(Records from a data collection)
=== Begin Enclosure ===
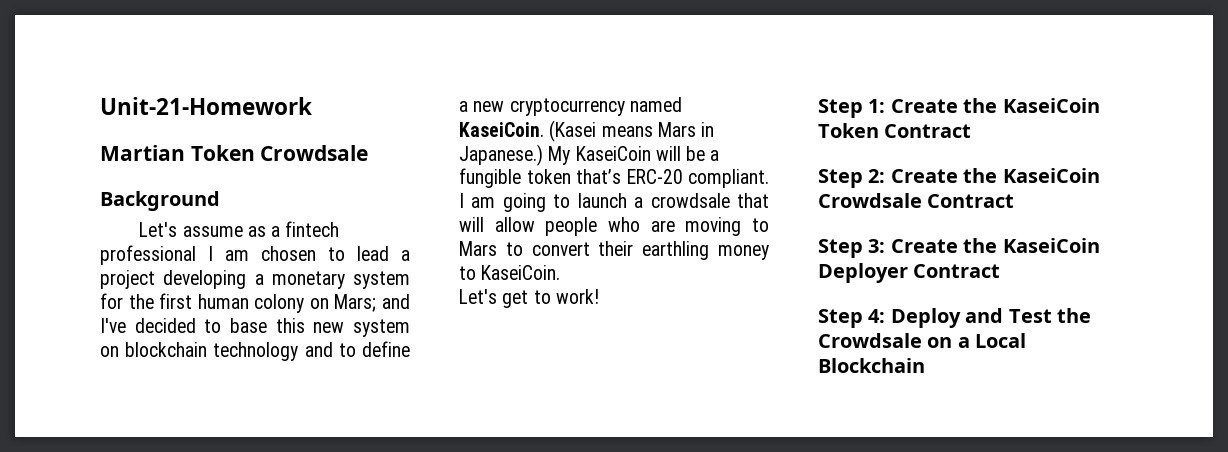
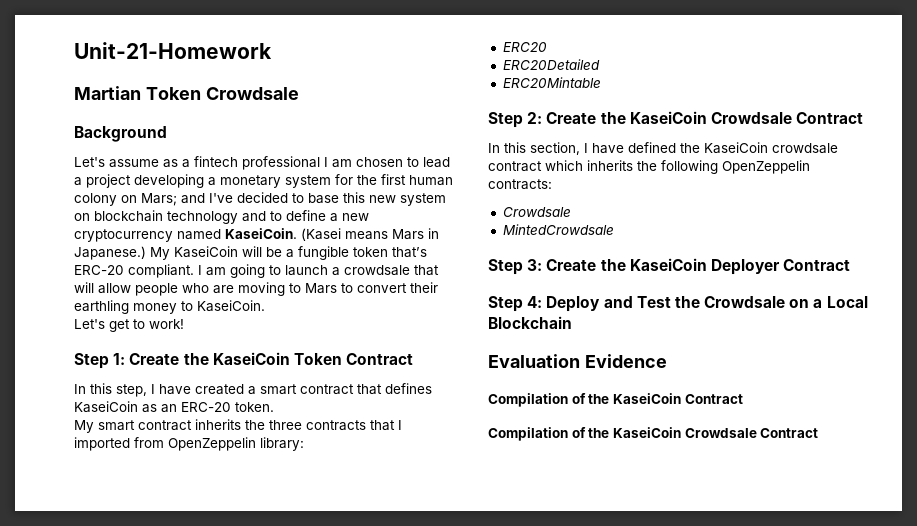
(972, 131) none -> [74,383,432,397] [74,401,274,413] [74,419,402,433] [74,437,304,451] [502,42,547,52] [502,59,600,70] [502,77,601,88] // In this step, I have created a smart contract that defines KaseiCoin as an ERC-20 token. // My smart contract inherits the three contracts that I imported from OpenZeppelin library: // ERC20 // ERC20Detailed // ERC20Mintable
(1015, 201) none -> [488,142,838,155] [488,160,810,174] [488,179,552,190] [502,207,571,217] [502,224,614,235] // In this section, I have defined the KaseiCoin crowdsale contract which inherits the following OpenZeppelin contracts: // Crowdsale // MintedCrowdsale
(925, 365) none -> [488,354,667,368] [488,393,743,407] [488,427,819,441] // Evaluation Evidence // Compilation of the KaseiCoin Contract // Compilation of the KaseiCoin Crowdsale Contract

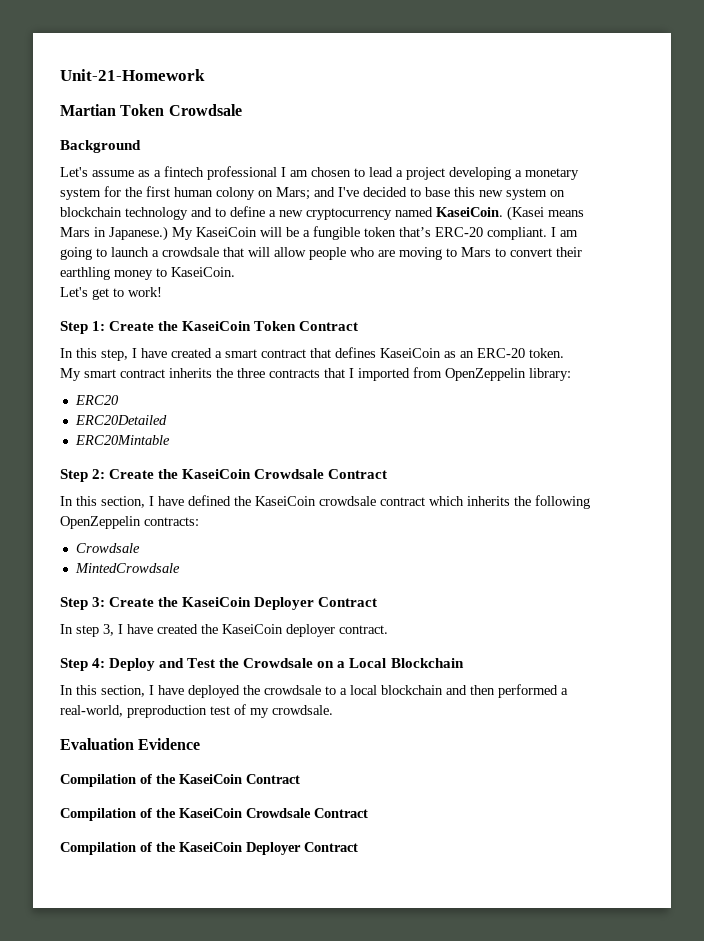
(851, 265) none -> [60,624,388,637] // In step 3, I have created the KaseiCoin deployer contract.
(572, 322) none -> [60,684,568,698] [60,704,333,718] // In this section, I have deployed the crowdsale to a local blockchain and then performed a real-world, preproduction test of my crowdsale.
(819, 433) none -> [60,842,358,855] // Compilation of the KaseiCoin Deployer Contract

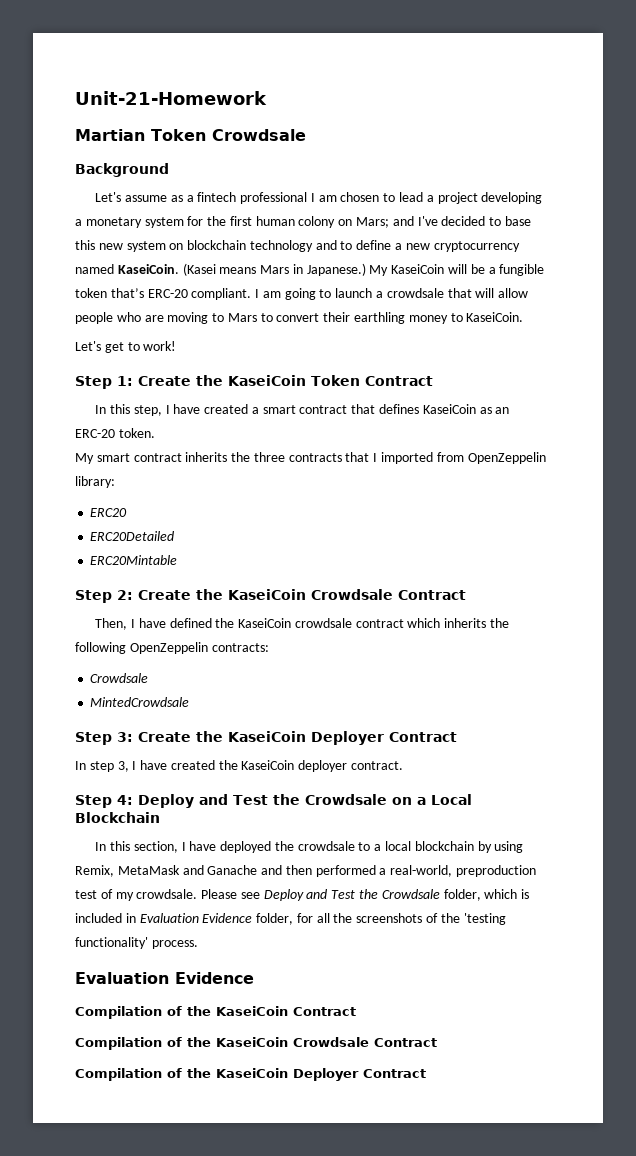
[60,496,145,508] In this section, -> [95,618,128,630] Then,
(443, 690) none -> [477,841,524,853] [75,865,258,877] by using Remix, MetaMask and Ganache
(333, 710) none -> [201,889,530,901] [75,913,506,925] [75,937,198,949] Please see Deploy and Test the Crowdsale folder, which is included in Evaluation Evidence folder, for all the screenshots of the 'testing functionality' process.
=== End Enclosure ===
## Work required
Output each record exactly as it appears, but not the pictures.

## Your response
(972, 131) none -> [74,383,432,397] [74,401,274,413] [74,419,402,433] [74,437,304,451] [502,42,547,52] [502,59,600,70] [502,77,601,88] // In this step, I have created a smart contract that defines KaseiCoin as an ERC-20 token. // My smart contract inherits the three contracts that I imported from OpenZeppelin library: // ERC20 // ERC20Detailed // ERC20Mintable
(1015, 201) none -> [488,142,838,155] [488,160,810,174] [488,179,552,190] [502,207,571,217] [502,224,614,235] // In this section, I have defined the KaseiCoin crowdsale contract which inherits the following OpenZeppelin contracts: // Crowdsale // MintedCrowdsale
(925, 365) none -> [488,354,667,368] [488,393,743,407] [488,427,819,441] // Evaluation Evidence // Compilation of the KaseiCoin Contract // Compilation of the KaseiCoin Crowdsale Contract

(851, 265) none -> [60,624,388,637] // In step 3, I have created the KaseiCoin deployer contract.
(572, 322) none -> [60,684,568,698] [60,704,333,718] // In this section, I have deployed the crowdsale to a local blockchain and then performed a real-world, preproduction test of my crowdsale.
(819, 433) none -> [60,842,358,855] // Compilation of the KaseiCoin Deployer Contract

[60,496,145,508] In this section, -> [95,618,128,630] Then,
(443, 690) none -> [477,841,524,853] [75,865,258,877] by using Remix, MetaMask and Ganache
(333, 710) none -> [201,889,530,901] [75,913,506,925] [75,937,198,949] Please see Deploy and Test the Crowdsale folder, which is included in Evaluation Evidence folder, for all the screenshots of the 'testing functionality' process.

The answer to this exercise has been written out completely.